Common Pitfalls

Known failure modes when working with Claude — and how Propel's pipeline prevents each one.

Pitfall 1: Unconstrained Implementation

The Fundamental Problem

Giving Claude a vague, open-ended implementation request leads to plausible-looking but fundamentally wrong code. This is the single most common failure mode and the primary reason Propel's gate system exists.

What Goes Wrong

When Claude receives an unconstrained problem like "I want to build a can transport task with robosuite", three things happen:

  1. Gaps are filled with training-data averages — Claude picks the most likely architecture, reward structure, and API usage based on what it has seen, not what your project needs.
  2. Confident but arbitrary choices are made silently — Claude won't tell you it's guessing about the reward function, the observation space, or the controller interface.
  3. The code compiles but is subtly wrong — the implementation looks reasonable and passes cursory review, but embeds wrong assumptions that surface much later (e.g., during training).

Why It Happens

Claude is fundamentally a pattern-matching system.
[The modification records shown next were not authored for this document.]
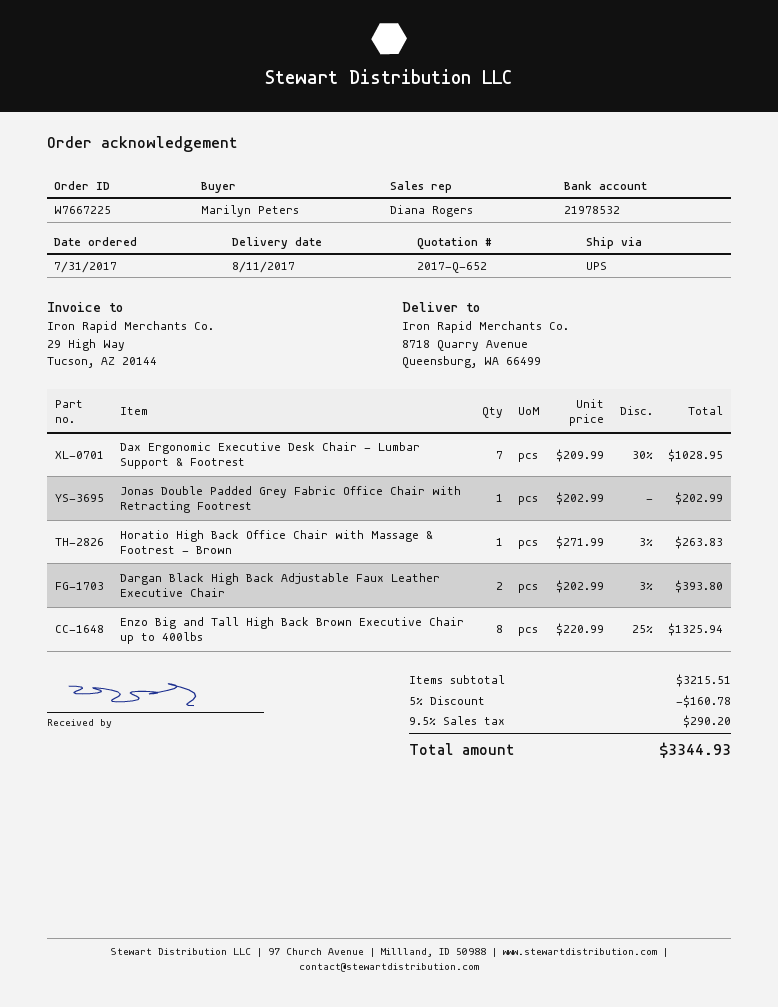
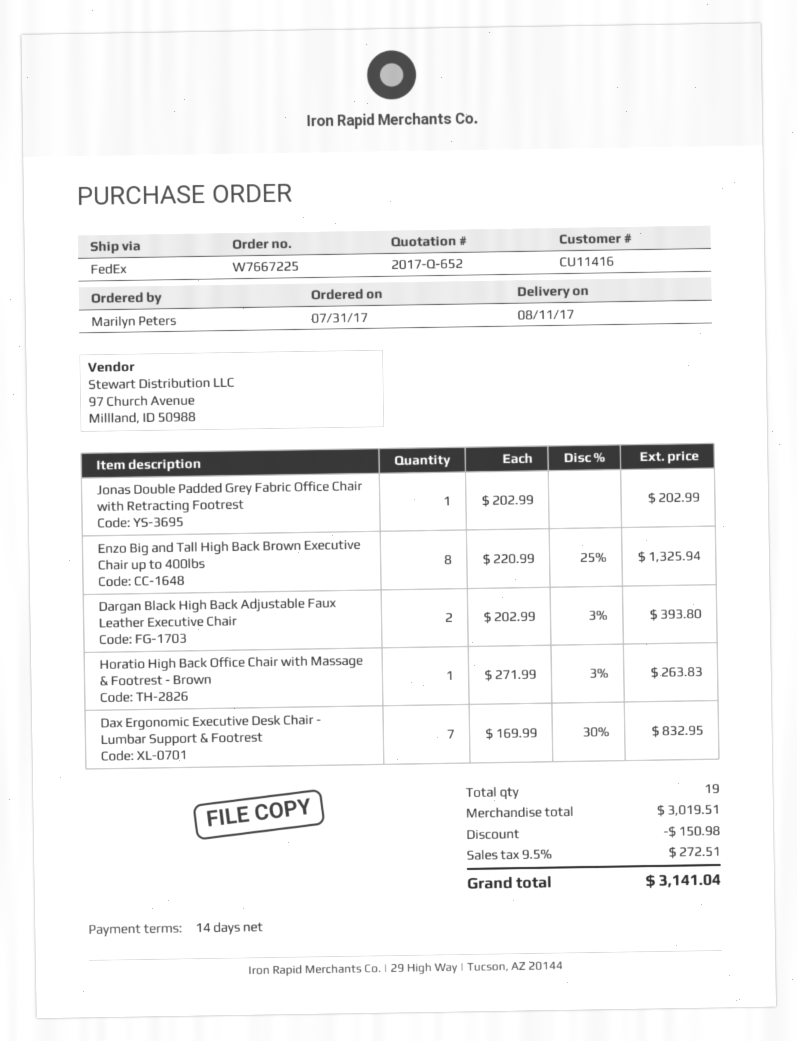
shipping method: UPS -> FedEx
Dax Ergonomic Executive Desk Chair - Lumbar Support & Footrest: 7 x 209.99 - 30% = 1028.95 -> 7 x 169.99 - 30% = 832.95
subtotal: 3215.51 -> 3019.51
discount: 160.78 -> 150.98
tax: 9.5% = 290.20 -> 9.5% = 272.51
total: 3344.93 -> 3141.04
When given a specific example to morph ("take PickPlace and add a transport phase"), it produces excellent results because the constraints are tight. When given an open-ended request ("build a can transport task"), it has to fill in every design decision from its training distribution — and the mean of all possible implementations is rarely the correct one for your specific use case.

Key Insight

Claude is great at: looking at one thing and morphing it into something you want.
Claude is bad at: creating something new from scratch when the problem is unconstrained.

Symptoms

How Propel Prevents This

The Questioner Gates

The Questioner checkpoints (Q0 and Q1) in the Propel pipeline exist specifically to prevent unconstrained implementation. The cost of 5 minutes of scoping questions is negligible. The cost of an unconstrained implementation that compiles but trains wrong is hours of debugging and wasted compute.

Q0 (before investigation) forces the user to provide:

Q1 (before design) forces the user to specify:

If the user cannot provide any reference implementation, Q0 flags this as a high-risk unconstrained implementation so that investigation is extra thorough.

Example: Bad vs. Good

Bad (unconstrained):
User:  Build a can transport task with robosuite.
Claude: [produces 300 lines of code with arbitrary choices
        for reward, obs space, controller, etc.]

Good (constrained with Q0):
User:  Build a can transport task with robosuite.
Claude: [Q0] Is there an existing task I should use as a
        starting point?
User:  Yes, look at PickPlace in robosuite/environments/manipulation/
Claude: [Q0] What architecture should I follow — same reward
        phases as PickPlace?
User:  Same structure, but add a transport phase between
        pick and place.
Claude: [Q0] What benchmark should I verify against?
User:  PickPlace test suite as baseline.
[Claude now has concrete anchors and produces correct code]

Pitfall 2: Symptom Patching

Masking the Real Problem

Applying a surface-level fix that suppresses a symptom without addressing the root cause. The problem appears "fixed" but the underlying bug remains, often manifesting in a different and harder-to-debug way later.

What It Looks Like

SymptomPatch (Wrong)Actual Fix
Loss goes to NaNAdd torch.clamp() to prevent NaNTrace the NaN to its source — the clamp masks the real problem
Test fails intermittentlyAdd @retry(3) decoratorFind the race condition or state leak causing flakiness
Shape mismatch errorAdd a .reshape() at the error siteFix the upstream operation that produces the wrong shape

How Propel Prevents This

Debugger Mode's Diagnosis-First Rule

Debugger Mode enforces diagnosis before fixing. Gate 4 requires presenting the root cause, the mechanism, proposed fix, side effects, and — critically — what won't fix the problem and why. This format makes symptom patches obvious because they can't fill in the "Root Cause" and "Why This Happens" fields convincingly.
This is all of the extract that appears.